What if you have multiple properties, e.g. restaurants?

Keep in mind that if you put all your properties into one LLC, then have a problem with one property, the other real estate assets held by that same LLC are also in peril.  One of many possible examples: Someone is injured on one of the properties owned by the LLC.  With medical costs as high as they are, many choose to attempt to recoup their medical expenses by suing the property owner for negligence.  These types of lawsuits may drag on for years, at great expense, which is why many property owners try to settle out of court, whether they believe they have legal liability for the injury or not.  The consequences in the case of a judgment are serious:

A.  If the owner of the property is you, personally, whatever judgment they get applies to you and all of your other properties, your bank account, family jewels, future earnings, etc. And this judgment stays on your public record and leaves you subject to execution or garnishment of your property until paid.

B.  If you have three properties, and all three properties are in the same LLC, the total value of all three properties is in peril because you have “all of your eggs in one basket.”

C.  However, if each property is in a separate  LLC, then for each claim against the LLC, only the value of that single property held by the LLC is in peril, because that is all the LLC owns.
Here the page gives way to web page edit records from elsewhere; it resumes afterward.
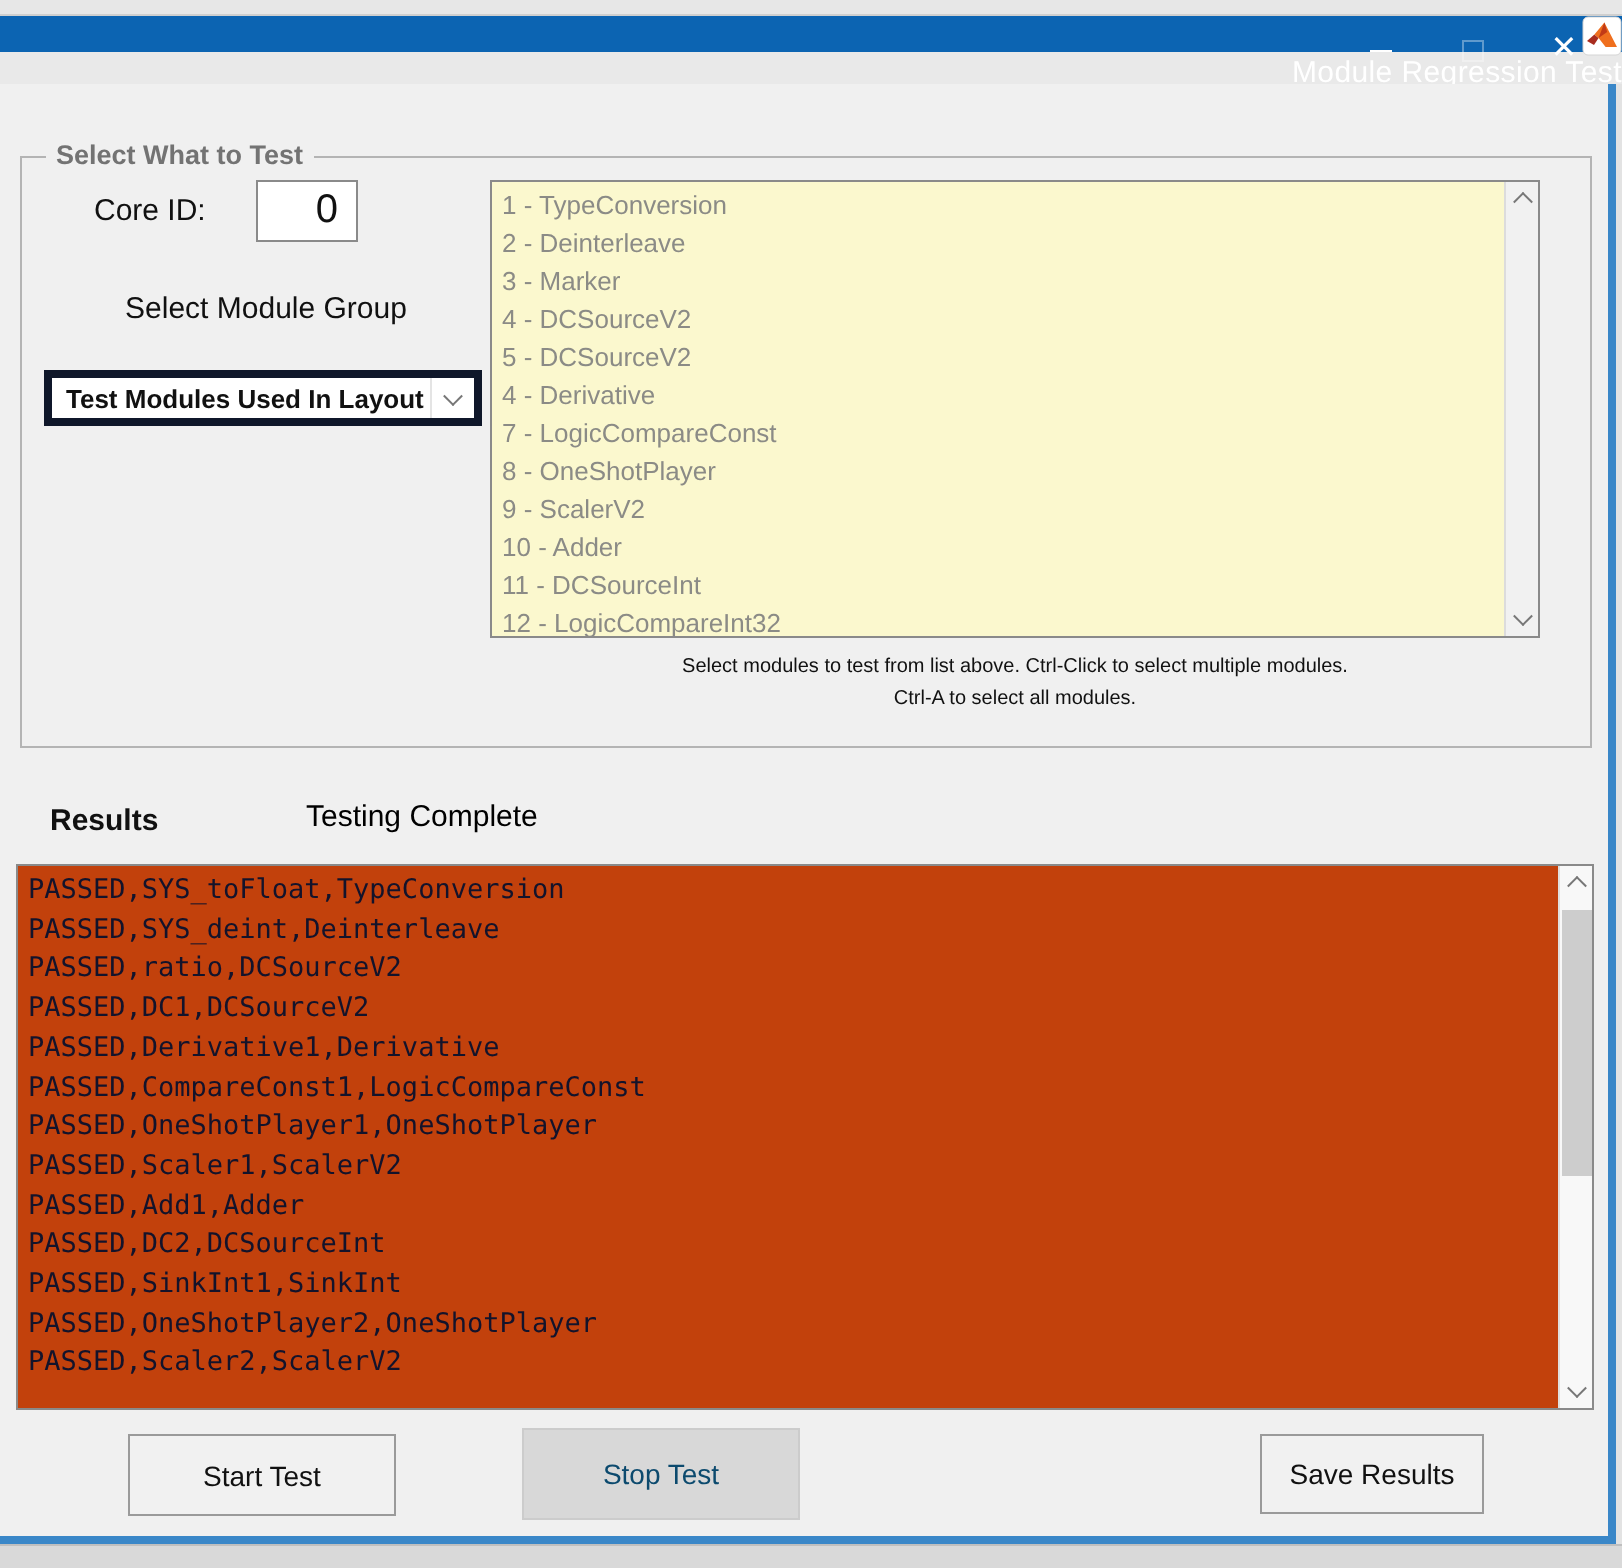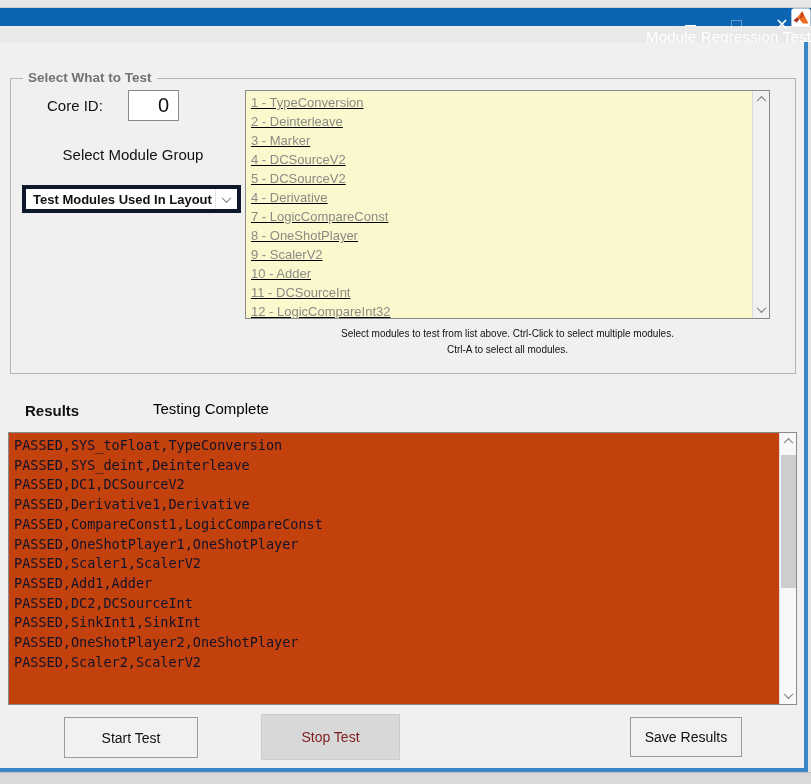--- a/index.html
+++ b/index.html
@@ -53,7 +53,7 @@
 
   
   .module-list{left:245px;top:90px;width:525px;height:229px;background:var(--yellow);border:1px solid #8a8a8a;overflow:hidden;}
-  .module-items{position:absolute;left:0;top:2px;right:18px;text-decoration:underline;}
+  .module-items{position:absolute;left:0;top:2px;right:18px;}
   .module-item{font-size:13px;line-height:19px;color:#8b8b86;padding-left:5px;white-space:nowrap;}
   .vscroll{position:absolute;top:0;right:0;width:17px;height:100%;background:#f1f1f1;border-left:1px solid #dcdcdc;}
   .vscroll .arrow{position:absolute;left:0;width:17px;height:17px;display:flex;align-items:center;justify-content:center;}

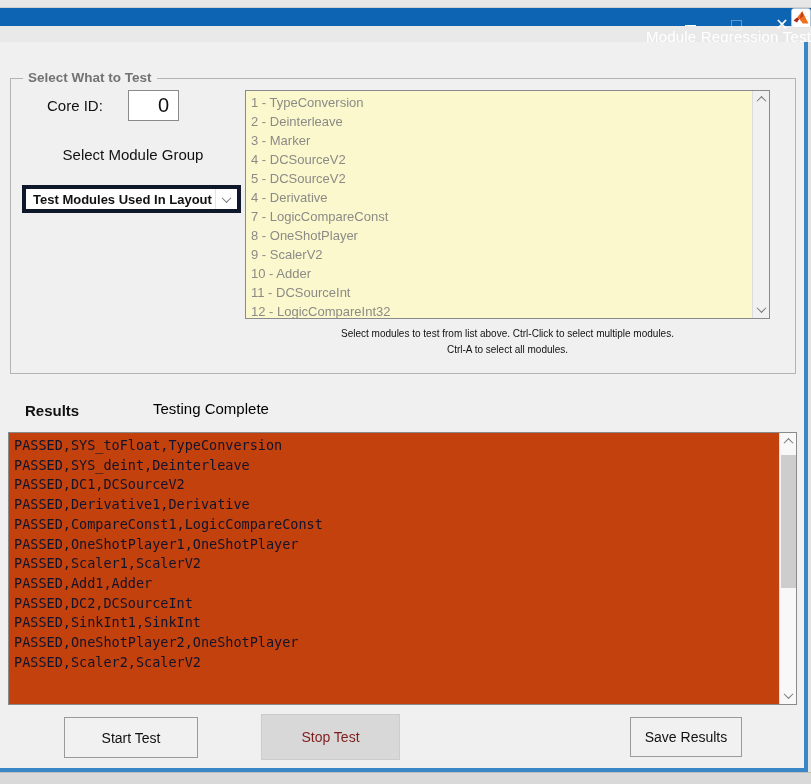--- a/index.html
+++ b/index.html
@@ -164,6 +164,7 @@
   <div class="results-lines">
       <div class="result-line">PASSED,SYS_toFloat,TypeConversion</div>
       <div class="result-line">PASSED,SYS_deint,Deinterleave</div>
+      <div class="result-line">PASSED,ratio,DCSourceV2</div>
       <div class="result-line">PASSED,DC1,DCSourceV2</div>
       <div class="result-line">PASSED,Derivative1,Derivative</div>
       <div class="result-line">PASSED,CompareConst1,LogicCompareConst</div>

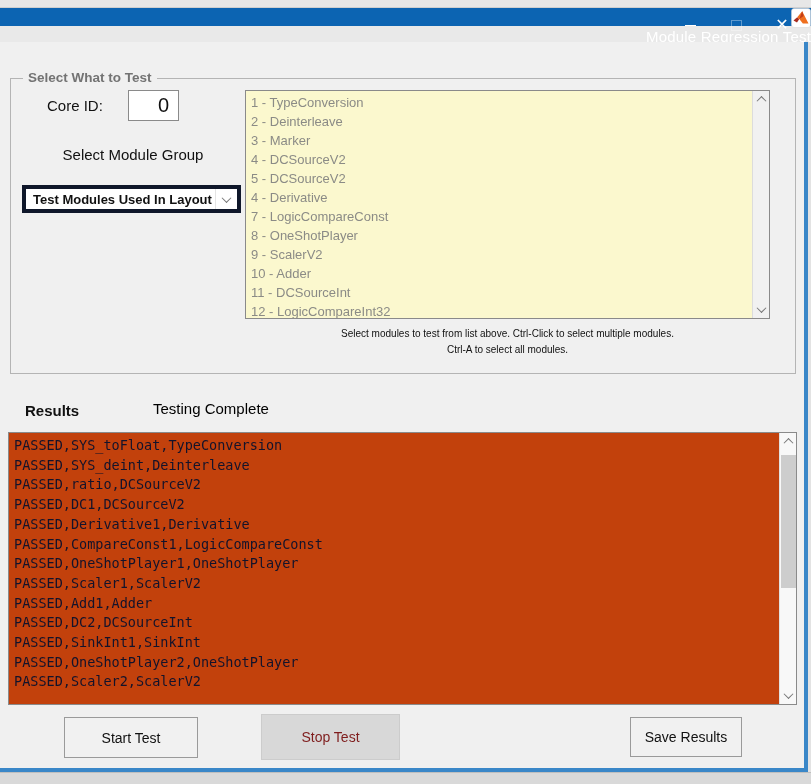--- a/index.html
+++ b/index.html
@@ -76,7 +76,7 @@
   .btn{position:absolute;display:flex;align-items:center;justify-content:center;font-size:14px;color:#111;
     background:#f1f1f1;border:1px solid #9a9a9a;cursor:default;}
   .btn-start{left:64px;top:717px;width:134px;height:41px;}
-  .btn-stop{left:261px;top:714px;width:139px;height:46px;background:#d8d8d8;border:1px solid #cccccc;color:#7f1d1d;}
+  .btn-stop{left:261px;top:714px;width:139px;height:46px;background:#d8d8d8;border:1px solid #cccccc;color:#0c4a6e;}
   .btn-save{left:630px;top:717px;width:112px;height:40px;}
 </style>
 </head>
Obviously, “C” reduces your liability the most.  You can be sure you are safe from catastrophic losses by isolating liability for each property in its own LLC.  In fact, it is not uncommon to have a trucking business as a corporation, and then the “rig” itself in a separate LLC – again, to separate liability in case of claims against one entity or the other.

Note:  We are talking here only of business property.  We are not recommending that you put your personal residence into an LLC because in some states this will cause you to lose your homestead exemption, i.e. some level of equity which the creditor cannot have.  Often, this protected equity is enough to make it unfeasible or unlawful for a creditor to take your home.

Forming an LLC is only one piece of what we call “organizational engineering.”  Another important part of owning an LLC is the Operating Agreement” which sets forth the ownership percentages, what percentage of ownership interest has been disbursed for each member, and the contribution each member made to get this percentage, and the voting rights and management authority of the members and managers.  Here, we are talking about Money and power, so, this is obviously very important and often overlooked.